§ Assignment
Go through the data and copy each line where the word "Flask" shows up.

§ Data for the task
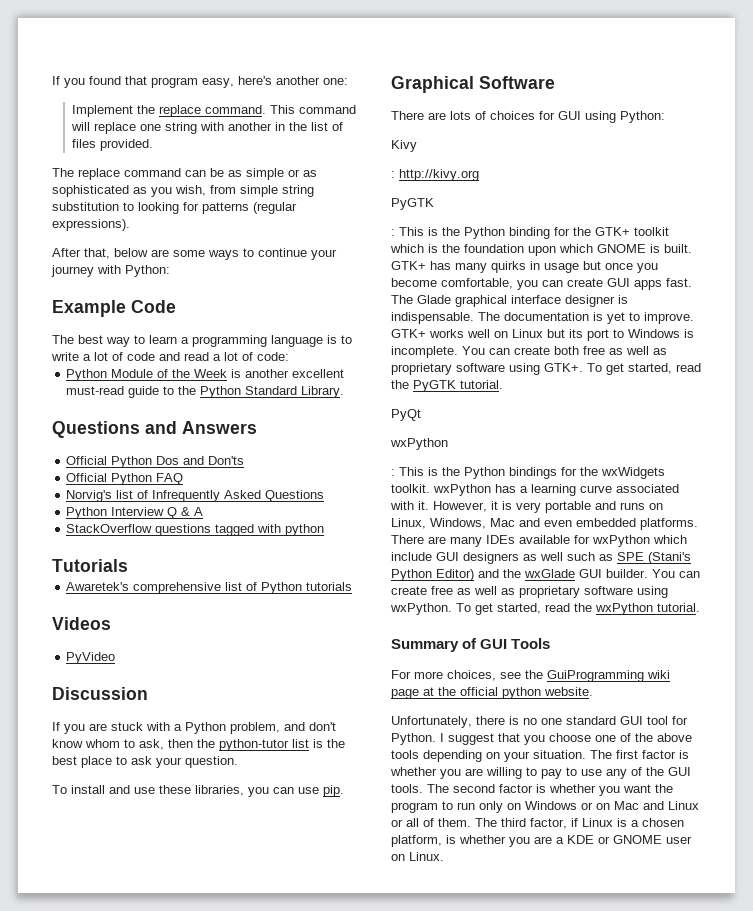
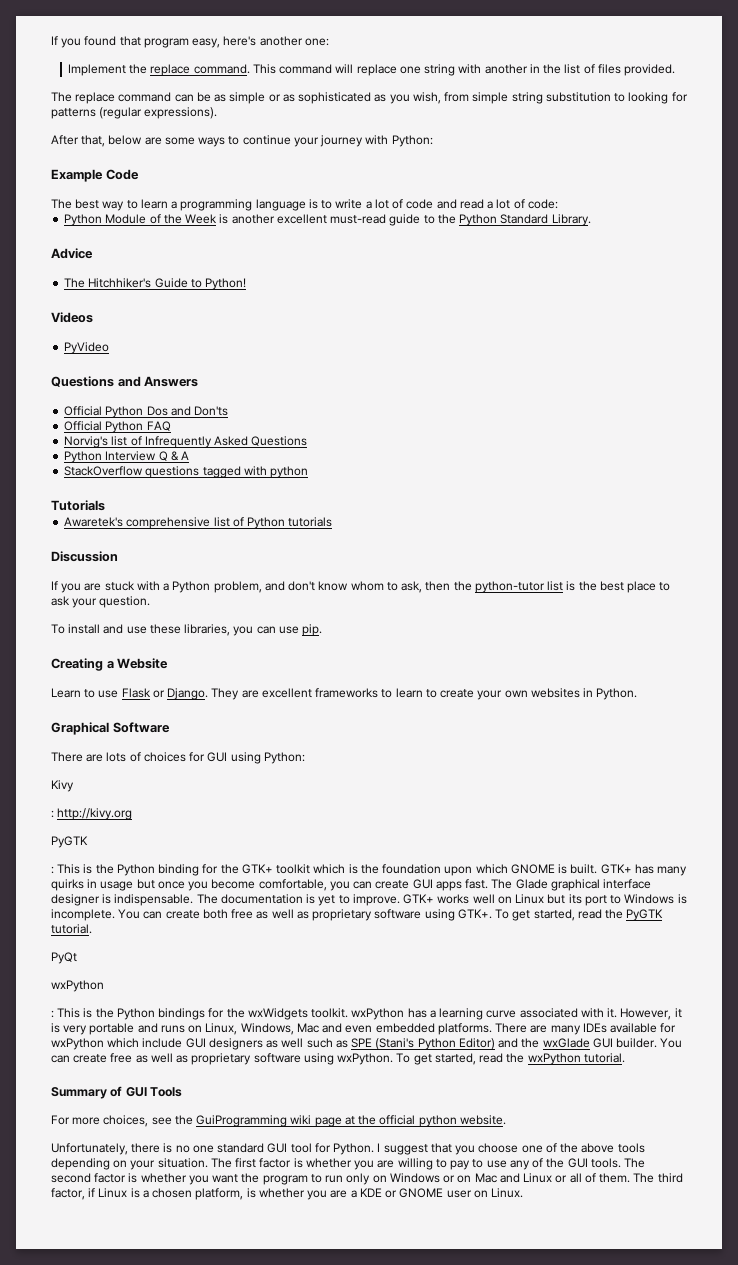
(345, 392) none -> [51,248,93,259] [64,278,247,290] [51,312,93,323] [64,342,110,354] // Advice // The Hitchhiker's Guide to Python! // Videos // PyVideo
[52,617,111,630] [66,652,116,664] // Videos // PyVideo -> (333, 522) none
(344, 791) none -> [51,658,169,671] [51,688,638,700] // Creating a Website // Learn to use Flask or Django. They are excellent frameworks to learn to create your own websites in Python.

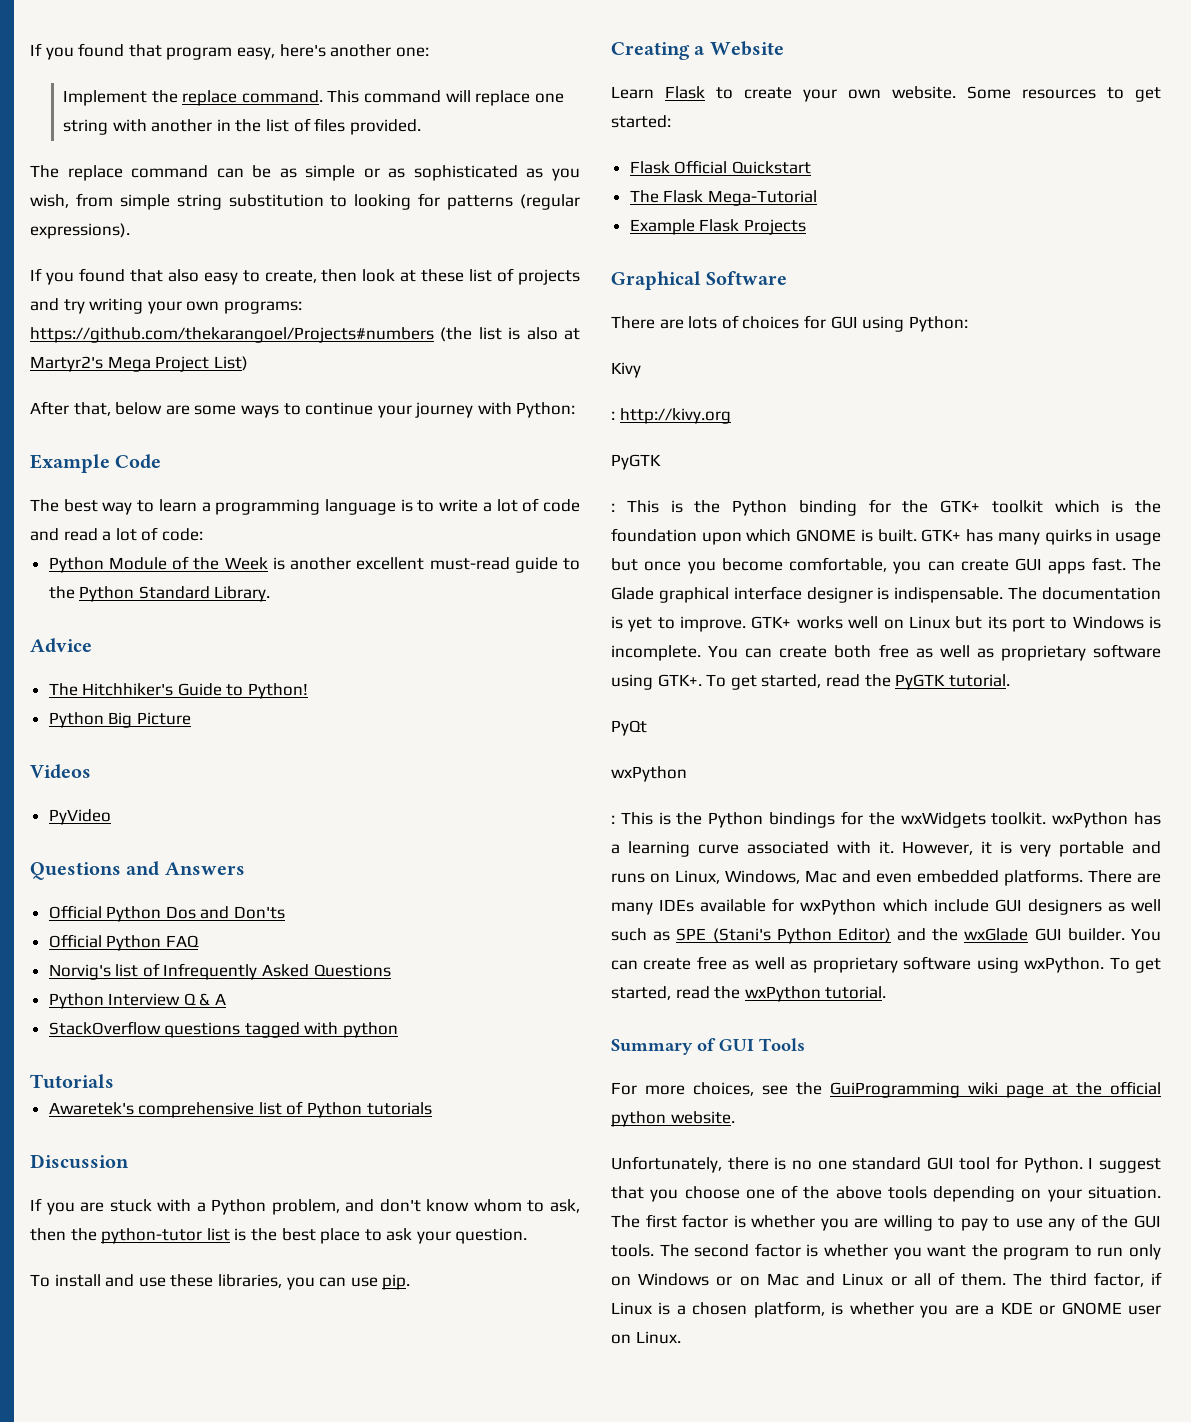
(218, 113) none -> [30,268,580,285] [30,298,302,314] [30,327,580,343] [30,356,248,372] // If you found that also easy to create, then look at these list of projects and try writing your own programs: https://github.com/thekarangoel/Projects#numbers (the list is also at Martyr2's Mega Project List)
(247, 284) none -> [48,712,191,728] // Python Big Picture
[84,688,638,700] to use Flask or Django. They are excellent frameworks to learn to create your own websites in Python. -> [665,86,1161,102] [611,115,671,128] [629,160,811,174] [629,190,817,206] [629,219,806,235] Flask to create your own website. Some resources to get started: // Flask Official Quickstart // The Flask Mega-Tutorial // Example Flask Projects

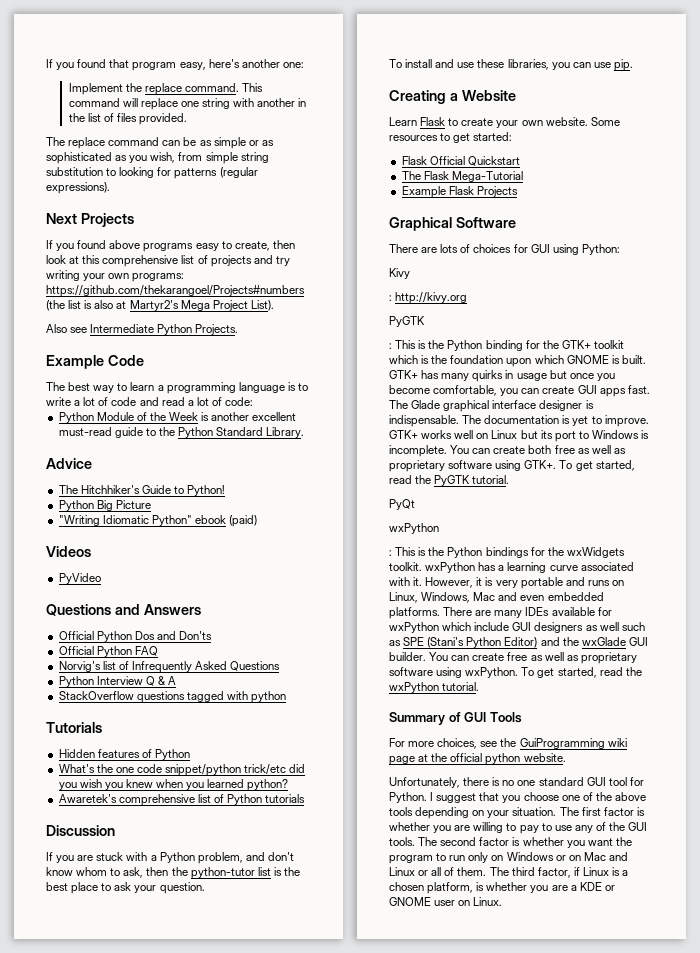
[30,268,199,285] // If you found that also -> [46,213,134,227] [46,240,194,252] // Next Projects // If you found above programs
[421,269,465,282] these -> [82,255,179,267] this comprehensive
[213,356,248,371] [30,401,576,418] List) // After that, below are some ways to continue your journey with Python: -> [250,300,274,311] [46,324,239,335] List). // Also see Intermediate Python Projects.
(191, 718) none -> [58,515,258,527] // "Writing Idiomatic Python" ebook (paid)
(114, 1081) none -> [58,749,190,760] [58,764,306,776] [58,779,289,791] // Hidden features of Python // What's the one code snippet/python trick/etc did you wish you knew when you learned python?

§ Your solution
(344, 791) none -> [51,658,169,671] [51,688,638,700] // Creating a Website // Learn to use Flask or Django. They are excellent frameworks to learn to create your own websites in Python.
[84,688,638,700] to use Flask or Django. They are excellent frameworks to learn to create your own websites in Python. -> [665,86,1161,102] [611,115,671,128] [629,160,811,174] [629,190,817,206] [629,219,806,235] Flask to create your own website. Some resources to get started: // Flask Official Quickstart // The Flask Mega-Tutorial // Example Flask Projects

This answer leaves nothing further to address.